**Directions:** With the pictures left aside, write out the entries that follow exactly.

**Records from a dataset:**
• • • •

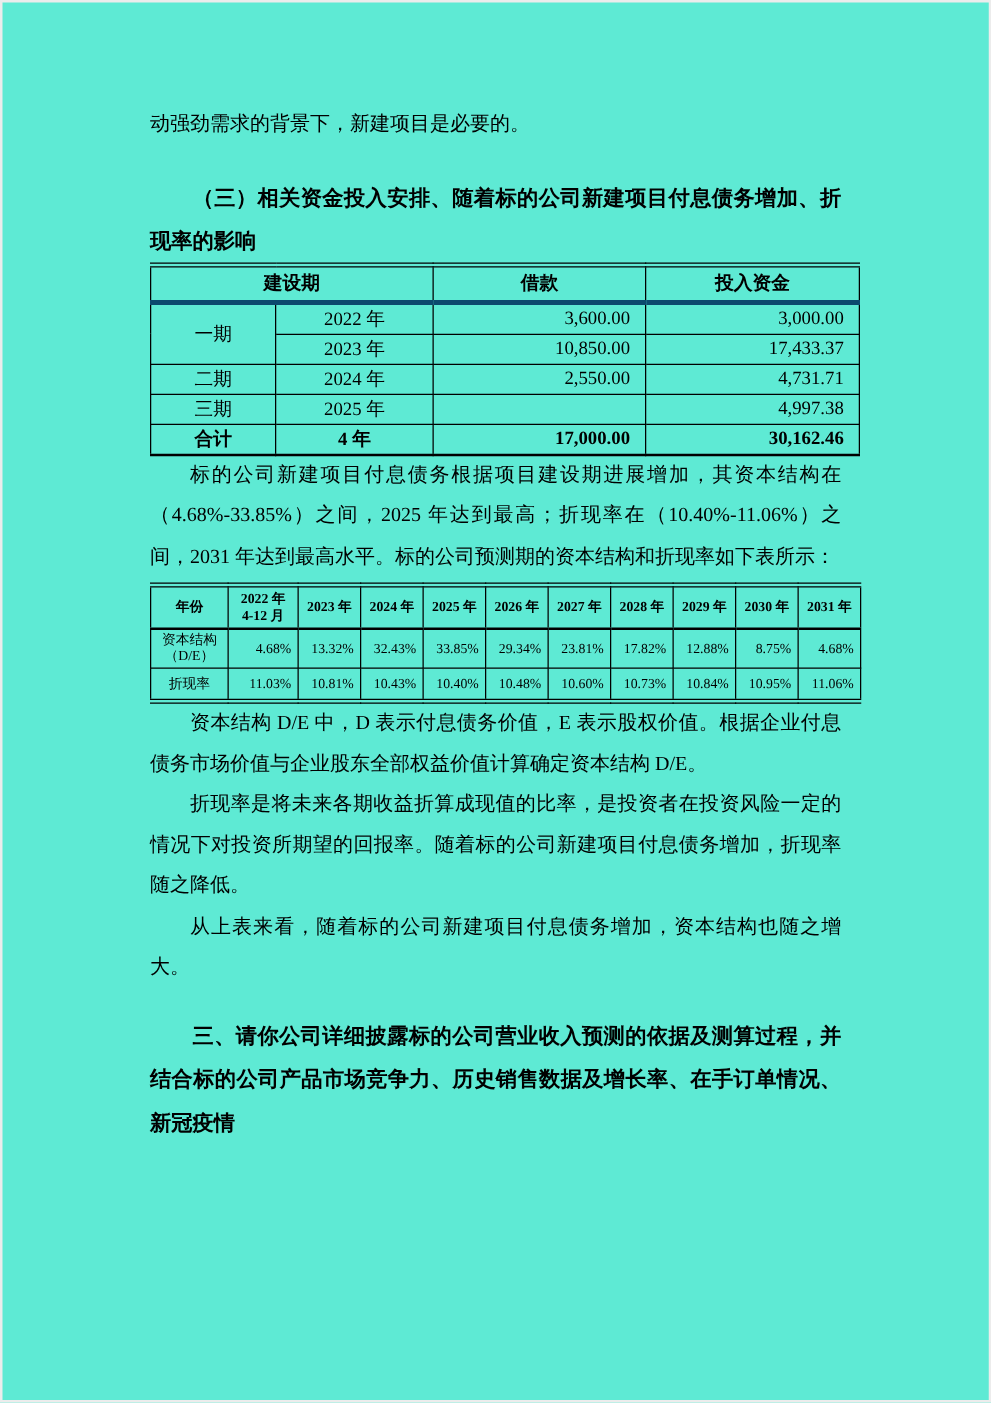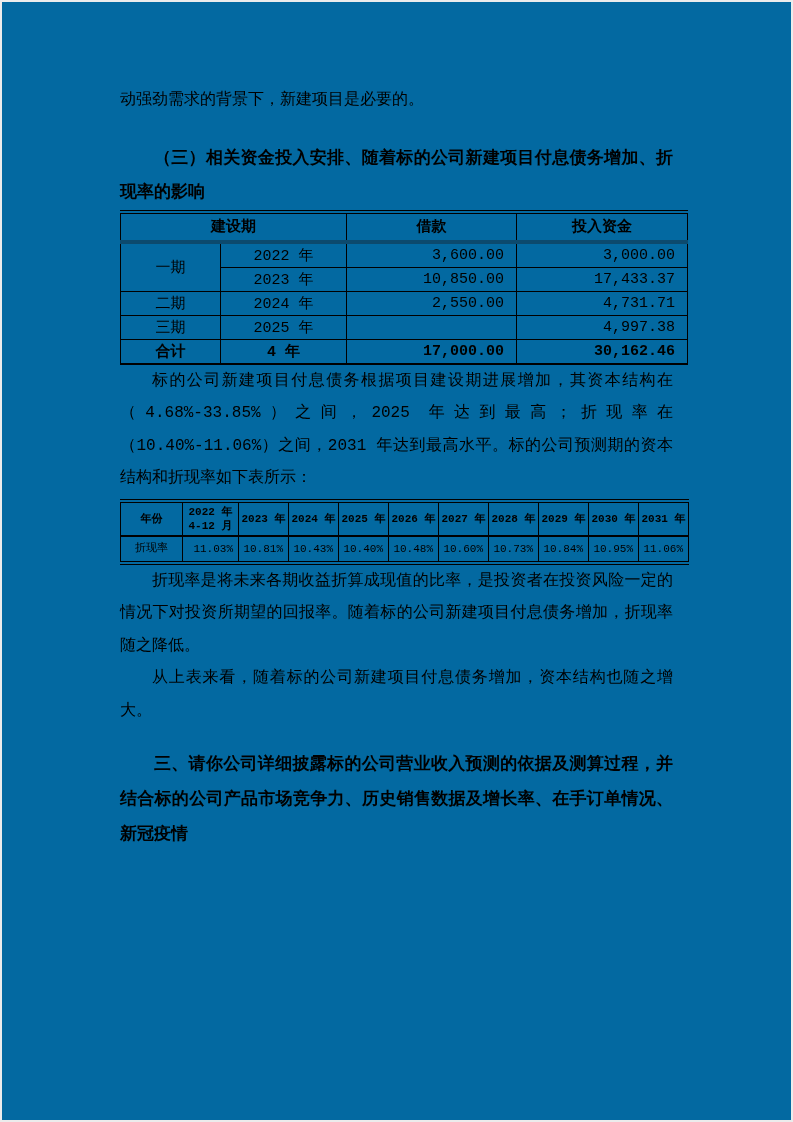--- a/index.html
+++ b/index.html
@@ -1,22 +1,22 @@
 <!DOCTYPE html>
 <html><head>
 <meta charset="utf-8">
 <style>
   html, body { margin: 0; padding: 0; background: #f2f2f2; }
   .page {
     width: 793px; height: 1122px;
-    background: #0369a1;
+    background: #5eead4;
     box-shadow: inset 0 0 0 2px #ececec;
     position: relative;
     overflow: hidden;
-    font-family: Liberation Mono, monospace;
+    font-family: Liberation Serif, serif;
     color: #000000;
     box-sizing: border-box;
   }
   .content { padding: 84px 105px 0 120px; }
 
   p.body {
     font-size: 16px;
     line-height: 32.5px;
     text-align: justify;
     margin: 0 15px 0 0;
@@ -180,36 +180,51 @@
           <th>2025 年</th>
           <th>2026 年</th>
           <th>2027 年</th>
           <th>2028 年</th>
           <th>2029 年</th>
           <th>2030 年</th>
           <th>2031 年</th>
         </tr>
       </thead>
       <tbody>
+        <tr class="tall">
+          <td class="label">资本结构
+（D/E）</td>
+          <td class="val">4.68%</td>
+          <td class="val">13.32%</td>
+          <td class="val">32.43%</td>
+          <td class="val">33.85%</td>
+          <td class="val">29.34%</td>
+          <td class="val">23.81%</td>
+          <td class="val">17.82%</td>
+          <td class="val">12.88%</td>
+          <td class="val">8.75%</td>
+          <td class="val">4.68%</td>
+        </tr>
         <tr>
           <td class="label">折现率</td>
           <td class="val">11.03%</td>
           <td class="val">10.81%</td>
           <td class="val">10.43%</td>
           <td class="val">10.40%</td>
           <td class="val">10.48%</td>
           <td class="val">10.60%</td>
           <td class="val">10.73%</td>
           <td class="val">10.84%</td>
           <td class="val">10.95%</td>
           <td class="val">11.06%</td>
         </tr>
       </tbody>
     </table>
 
+    <p class="body indent mt14">资本结构 D/E 中，D 表示付息债务价值，E 表示股权价值。根据企业付息债务市场价值与企业股东全部权益价值计算确定资本结构 D/E。</p>
 
     <p class="body indent">折现率是将未来各期收益折算成现值的比率，是投资者在投资风险一定的情况下对投资所期望的回报率。随着标的公司新建项目付息债务增加，折现率随之降低。</p>
 
     <p class="body indent">从上表来看，随着标的公司新建项目付息债务增加，资本结构也随之增大。</p>
 
     <h2 class="question-heading">三、请你公司详细披露标的公司营业收入预测的依据及测算过程，并结合标的公司产品市场竞争力、历史销售数据及增长率、在手订单情况、新冠疫情</h2>
 
   </div>
 </div>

• • • •

**Task response:**
--- a/index.html
+++ b/index.html
@@ -1,22 +1,22 @@
 <!DOCTYPE html>
 <html><head>
 <meta charset="utf-8">
 <style>
   html, body { margin: 0; padding: 0; background: #f2f2f2; }
   .page {
     width: 793px; height: 1122px;
-    background: #0369a1;
+    background: #5eead4;
     box-shadow: inset 0 0 0 2px #ececec;
     position: relative;
     overflow: hidden;
-    font-family: Liberation Mono, monospace;
+    font-family: Liberation Serif, serif;
     color: #000000;
     box-sizing: border-box;
   }
   .content { padding: 84px 105px 0 120px; }
 
   p.body {
     font-size: 16px;
     line-height: 32.5px;
     text-align: justify;
     margin: 0 15px 0 0;
@@ -180,36 +180,51 @@
           <th>2025 年</th>
           <th>2026 年</th>
           <th>2027 年</th>
           <th>2028 年</th>
           <th>2029 年</th>
           <th>2030 年</th>
           <th>2031 年</th>
         </tr>
       </thead>
       <tbody>
+        <tr class="tall">
+          <td class="label">资本结构
+（D/E）</td>
+          <td class="val">4.68%</td>
+          <td class="val">13.32%</td>
+          <td class="val">32.43%</td>
+          <td class="val">33.85%</td>
+          <td class="val">29.34%</td>
+          <td class="val">23.81%</td>
+          <td class="val">17.82%</td>
+          <td class="val">12.88%</td>
+          <td class="val">8.75%</td>
+          <td class="val">4.68%</td>
+        </tr>
         <tr>
           <td class="label">折现率</td>
           <td class="val">11.03%</td>
           <td class="val">10.81%</td>
           <td class="val">10.43%</td>
           <td class="val">10.40%</td>
           <td class="val">10.48%</td>
           <td class="val">10.60%</td>
           <td class="val">10.73%</td>
           <td class="val">10.84%</td>
           <td class="val">10.95%</td>
           <td class="val">11.06%</td>
         </tr>
       </tbody>
     </table>
 
+    <p class="body indent mt14">资本结构 D/E 中，D 表示付息债务价值，E 表示股权价值。根据企业付息债务市场价值与企业股东全部权益价值计算确定资本结构 D/E。</p>
 
     <p class="body indent">折现率是将未来各期收益折算成现值的比率，是投资者在投资风险一定的情况下对投资所期望的回报率。随着标的公司新建项目付息债务增加，折现率随之降低。</p>
 
     <p class="body indent">从上表来看，随着标的公司新建项目付息债务增加，资本结构也随之增大。</p>
 
     <h2 class="question-heading">三、请你公司详细披露标的公司营业收入预测的依据及测算过程，并结合标的公司产品市场竞争力、历史销售数据及增长率、在手订单情况、新冠疫情</h2>
 
   </div>
 </div>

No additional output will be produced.